- _EXERCISE DIRECTIONS_: Match the string "total" against each line below, and copy every line that matches.

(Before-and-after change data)
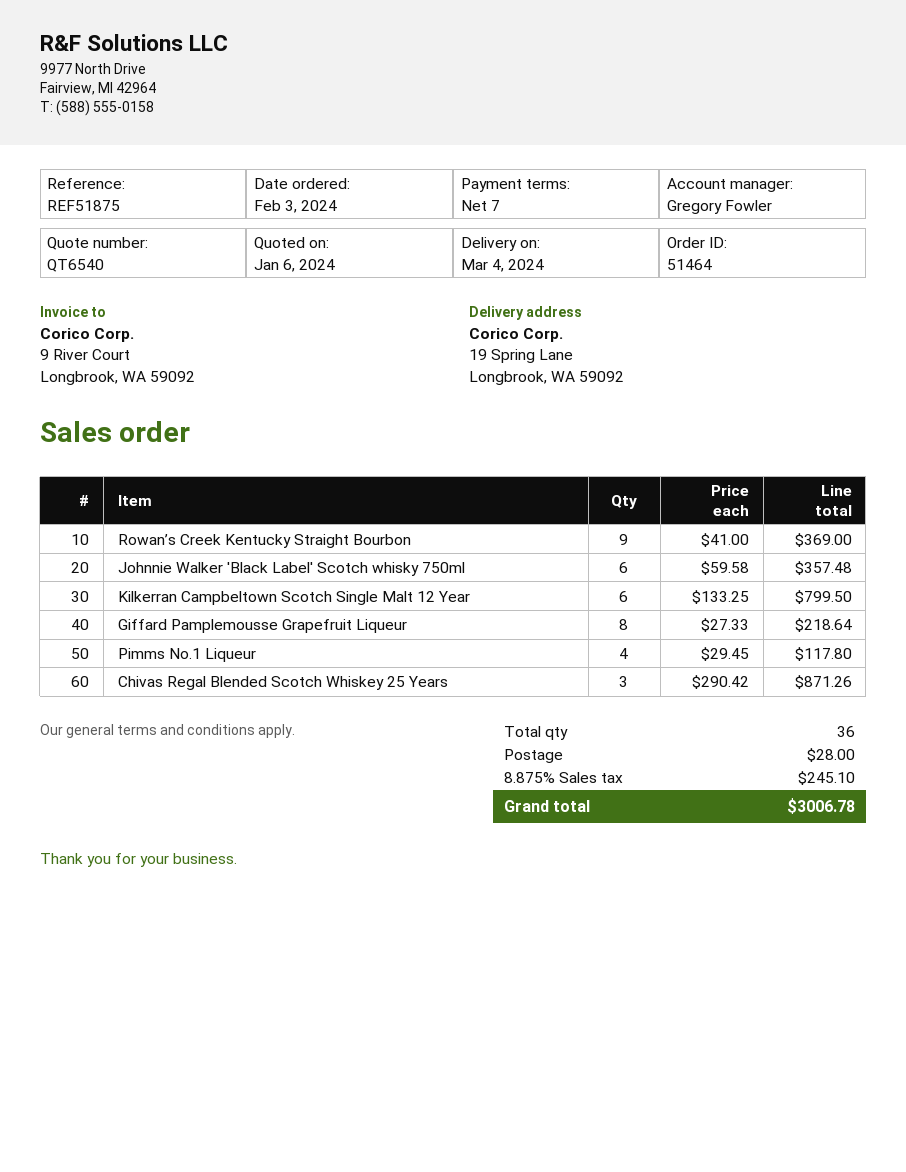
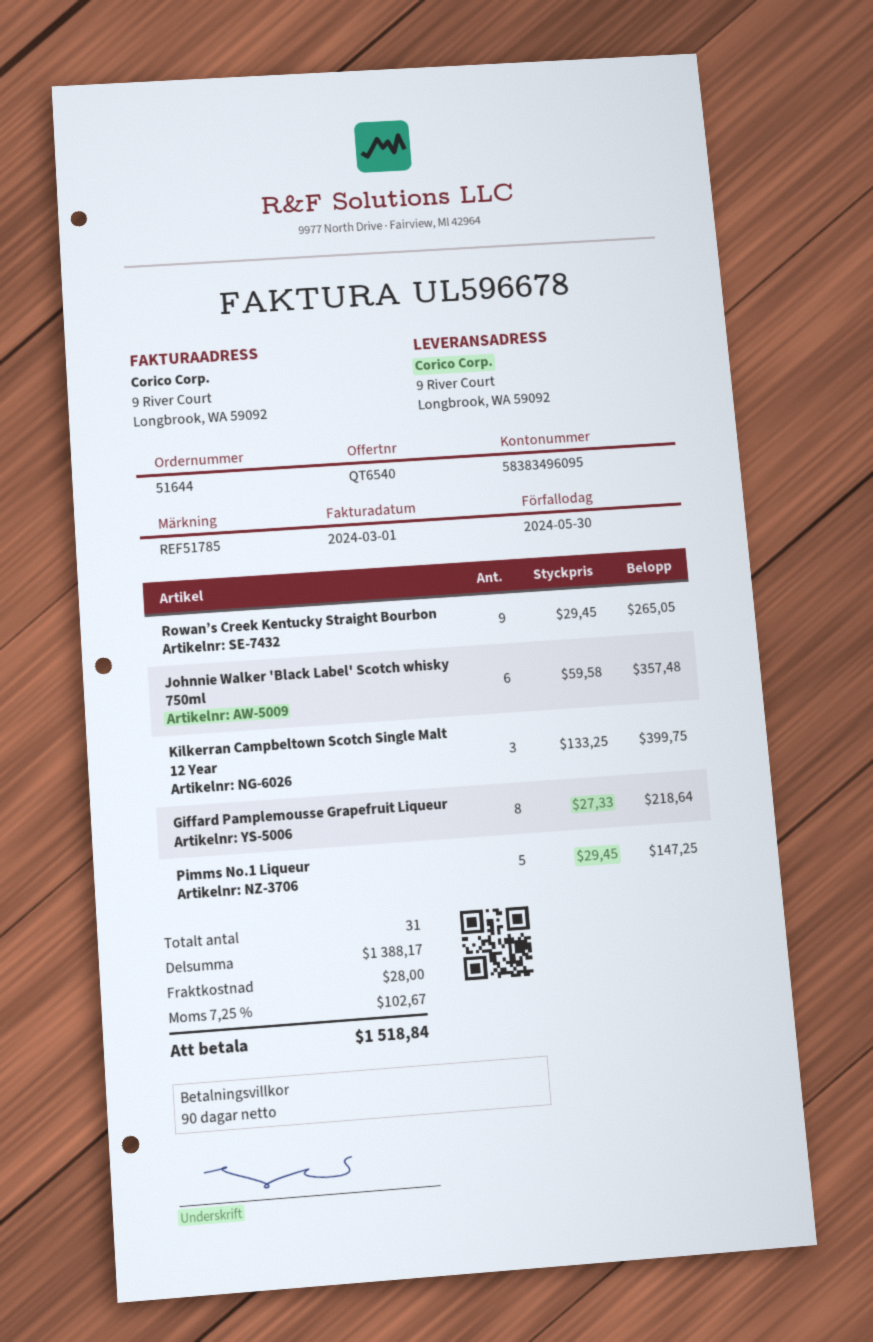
order number: 51464 -> 51644
payment terms: 7 days -> 90 days
reference: REF51875 -> REF51785
ship to: 19 Spring Lane, Longbrook, WA 59092 -> 9 River Court, Longbrook, WA 59092
Rowan’s Creek Kentucky Straight Bourbon: 9 x 41.00 = 369.00 -> 9 x 29.45 = 265.05
Kilkerran Campbeltown Scotch Single Malt 12 Year: 6 x 133.25 = 799.50 -> 3 x 133.25 = 399.75
Pimms No.1 Liqueur: 4 x 29.45 = 117.80 -> 5 x 29.45 = 147.25
Chivas Regal Blended Scotch Whiskey 25 Years: 3 x 290.42 = 871.26 -> none
total quantity: 36 -> 31
tax: 8.875% = 245.10 -> 7.25% = 102.67
total: 3006.78 -> 1518.84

- _OUTPUT_:
total quantity: 36 -> 31
total: 3006.78 -> 1518.84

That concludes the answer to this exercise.